Toward Practical Automatic Speech Recognition and Post-Processing: a Call for Explainable Error Benchmark Guideline
Seonmin Koo, Chanjun Park, Jinsung Kim, Jaehyung Seo, Sugyeong Eo, Hyeonseok Moon, Heuiseok Lim
TL;DR
This work addresses the limited explainability of ASR evaluation by proposing the Error Explainable Benchmark (EEB), which jointly considers speech-level errors affecting recognition and text-level errors affecting readability. It introduces a dual taxonomy: 24 speech-noise subtypes plus 13 speaker-characteristic traits, and 13 text-level error types adapted from Korean GEC data, to enable fine-grained diagnosis for ASR and ASR post-processing (ASRP). The authors outline a four-step data construction pipeline—text verification, speech recording, background-noise synthesis, and difficulty annotation—employing consensus labeling to ensure data quality and realism. The proposed framework aims to enable real-world-centric evaluation and improved post-processing, with practical implications for reducing user dissatisfaction and guiding model improvements in ASR systems, particularly in Korean contexts.
Abstract
Automatic speech recognition (ASR) outcomes serve as input for downstream tasks, substantially impacting the satisfaction level of end-users.
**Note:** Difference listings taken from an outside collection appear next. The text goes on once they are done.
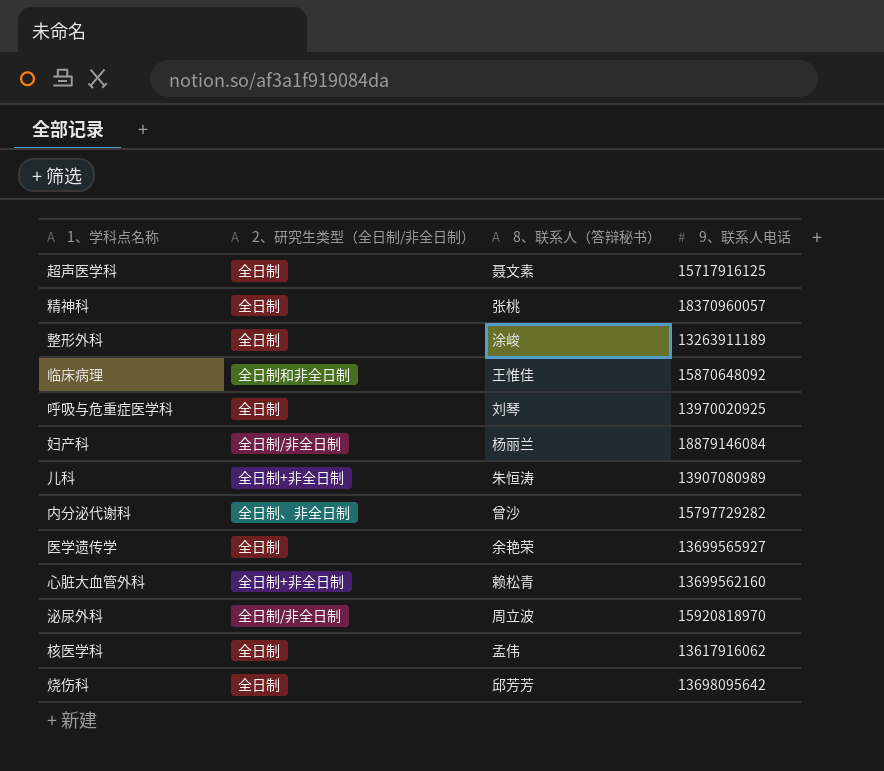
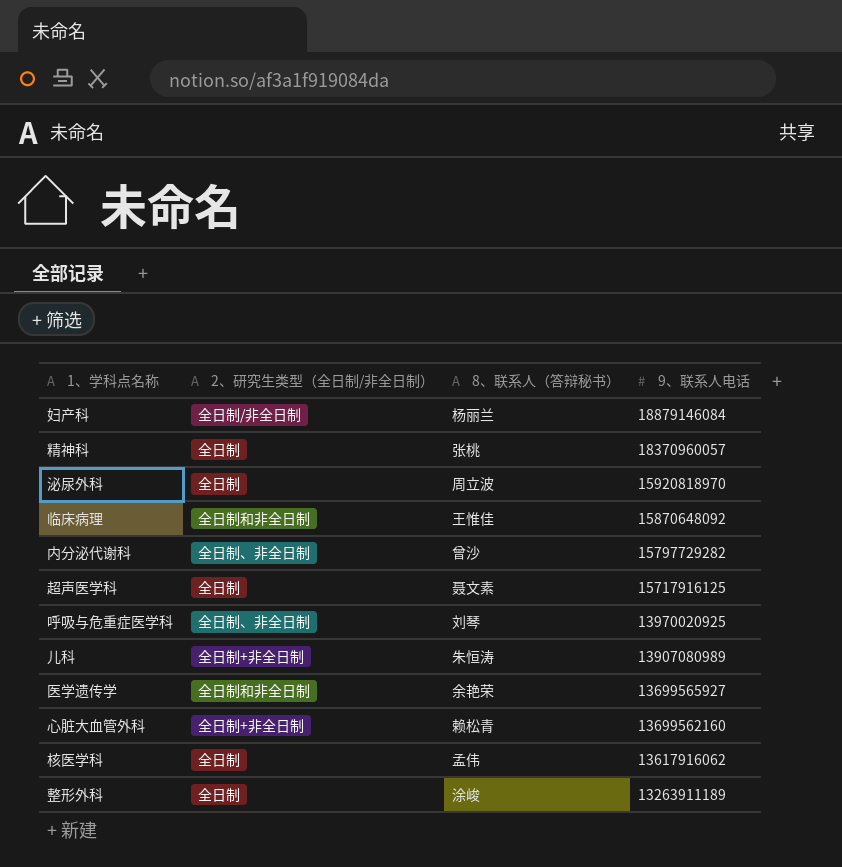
row order: none -> 9、联系人电话 descending
row 烧伤科: 全日制 | 邱芳芳 | 13698095642 -> none
泌尿外科 | 2、研究生类型（全日制/非全日制）: 全日制/非全日制 -> 全日制
呼吸与危重症医学科 | 2、研究生类型（全日制/非全日制）: 全日制 -> 全日制、非全日制
医学遗传学 | 2、研究生类型（全日制/非全日制）: 全日制 -> 全日制和非全日制

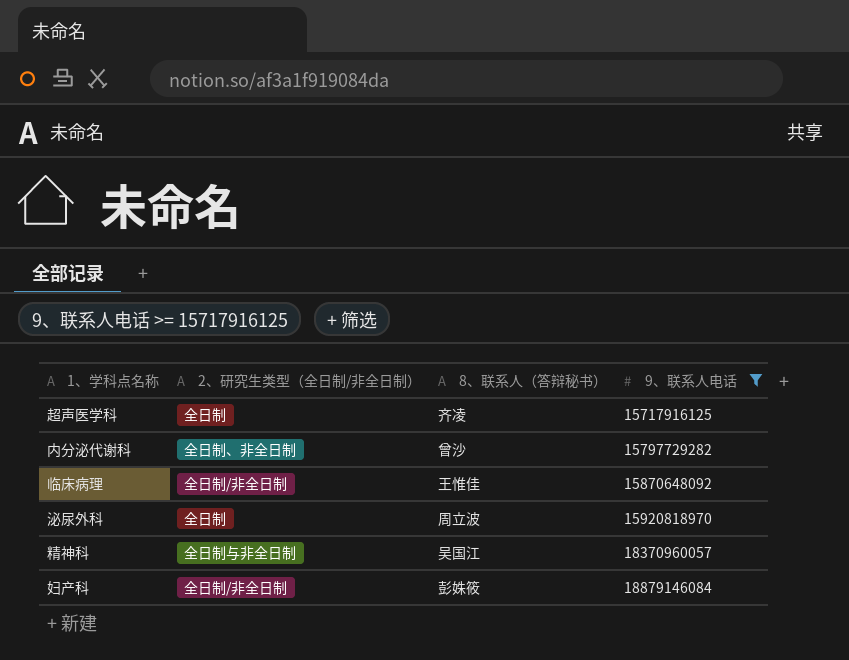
filter: none -> 9、联系人电话 >= 15717916125
row order: 9、联系人电话 descending -> 9、联系人电话 ascending
超声医学科 | 8、联系人（答辩秘书）: 聂文素 -> 齐凌
临床病理 | 2、研究生类型（全日制/非全日制）: 全日制和非全日制 -> 全日制/非全日制
精神科 | 2、研究生类型（全日制/非全日制）: 全日制 -> 全日制与非全日制
精神科 | 8、联系人（答辩秘书）: 张桃 -> 吴国江
妇产科 | 8、联系人（答辩秘书）: 杨丽兰 -> 彭姝筱

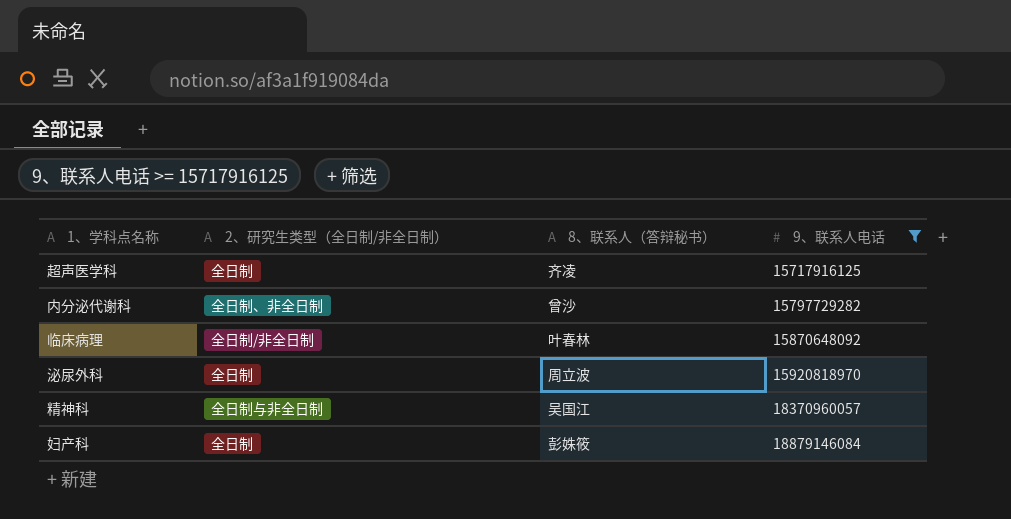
临床病理 | 8、联系人（答辩秘书）: 王惟佳 -> 叶春林
妇产科 | 2、研究生类型（全日制/非全日制）: 全日制/非全日制 -> 全日制

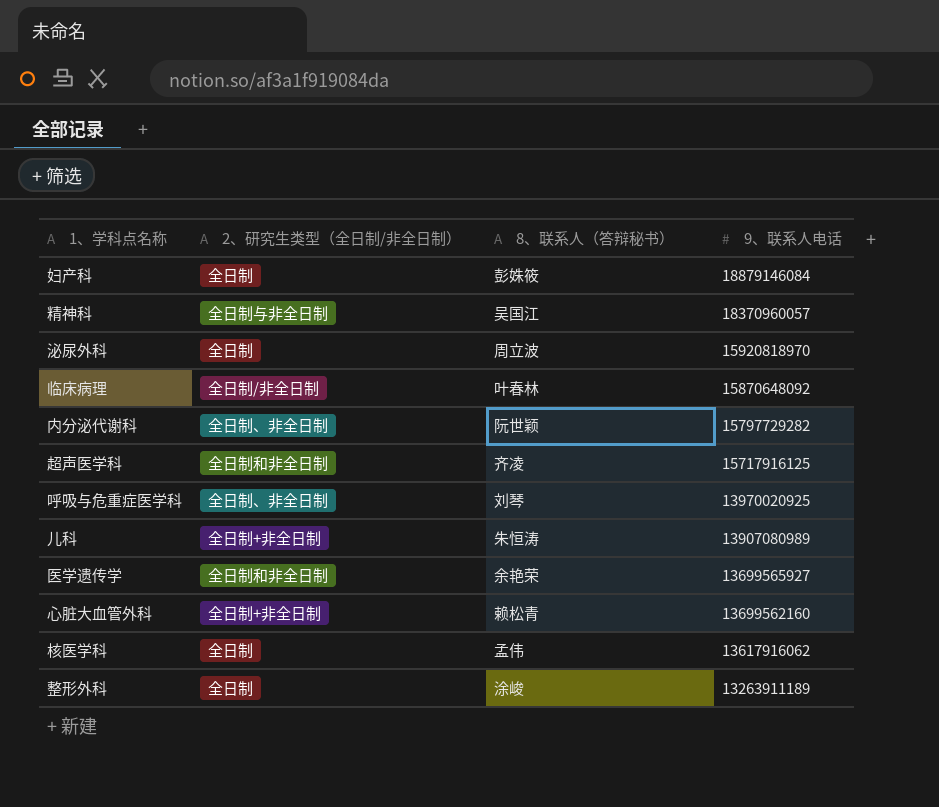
filter: 9、联系人电话 >= 15717916125 -> none
row order: 9、联系人电话 ascending -> 9、联系人电话 descending
内分泌代谢科 | 8、联系人（答辩秘书）: 曾沙 -> 阮世颖
超声医学科 | 2、研究生类型（全日制/非全日制）: 全日制 -> 全日制和非全日制

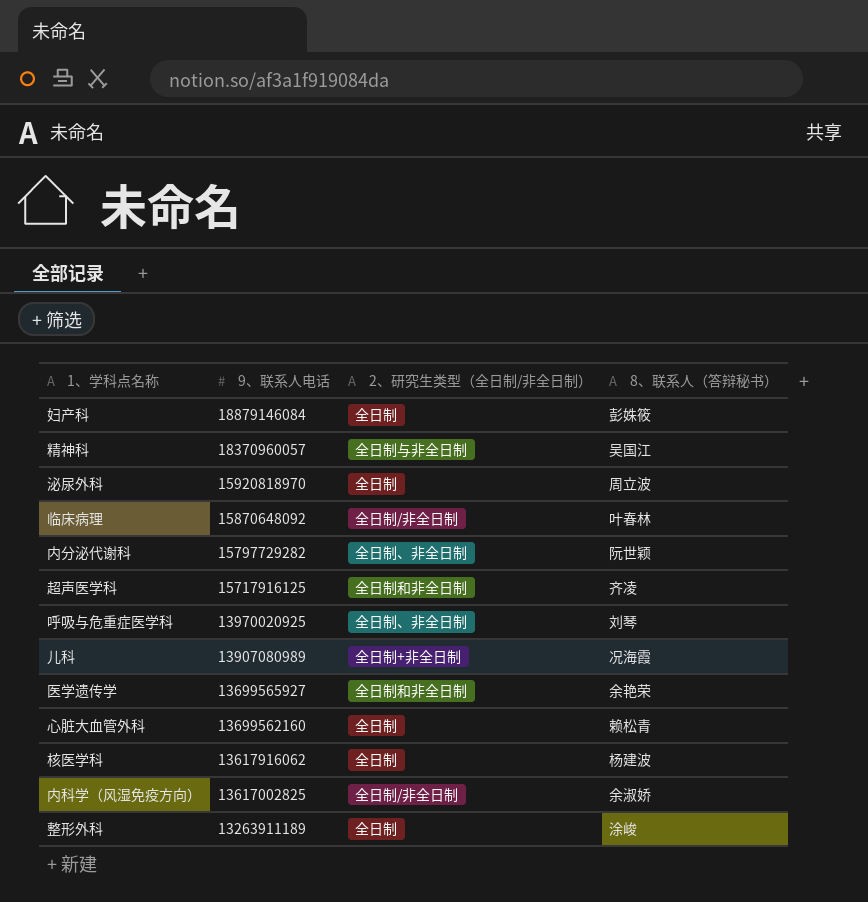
column 9、联系人电话 | position: 4 -> 2
儿科 | 8、联系人（答辩秘书）: 朱恒涛 -> 况海霞
心脏大血管外科 | 2、研究生类型（全日制/非全日制）: 全日制+非全日制 -> 全日制
核医学科 | 8、联系人（答辩秘书）: 孟伟 -> 杨建波
row 内科学（风湿免疫方向）: none -> 13617002825 | 全日制/非全日制 | 余淑娇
Hence, the diagnosis and enhancement of the vulnerabilities present in the ASR model bear significant importance. However, traditional evaluation methodologies of ASR systems generate a singular, composite quantitative metric, which fails to provide comprehensive insight into specific vulnerabilities. This lack of detail extends to the post-processing stage, resulting in further obfuscation of potential weaknesses. Despite an ASR model's ability to recognize utterances accurately, subpar readability can negatively affect user satisfaction, giving rise to a trade-off between recognition accuracy and user-friendliness. To effectively address this, it is imperative to consider both the speech-level, crucial for recognition accuracy, and the text-level, critical for user-friendliness. Consequently, we propose the development of an Error Explainable Benchmark (EEB) dataset. This dataset, while considering both speech- and text-level, enables a granular understanding of the model's shortcomings. Our proposition provides a structured pathway for a more `real-world-centric' evaluation, a marked shift away from abstracted, traditional methods, allowing for the detection and rectification of nuanced system weaknesses, ultimately aiming for an improved user experience.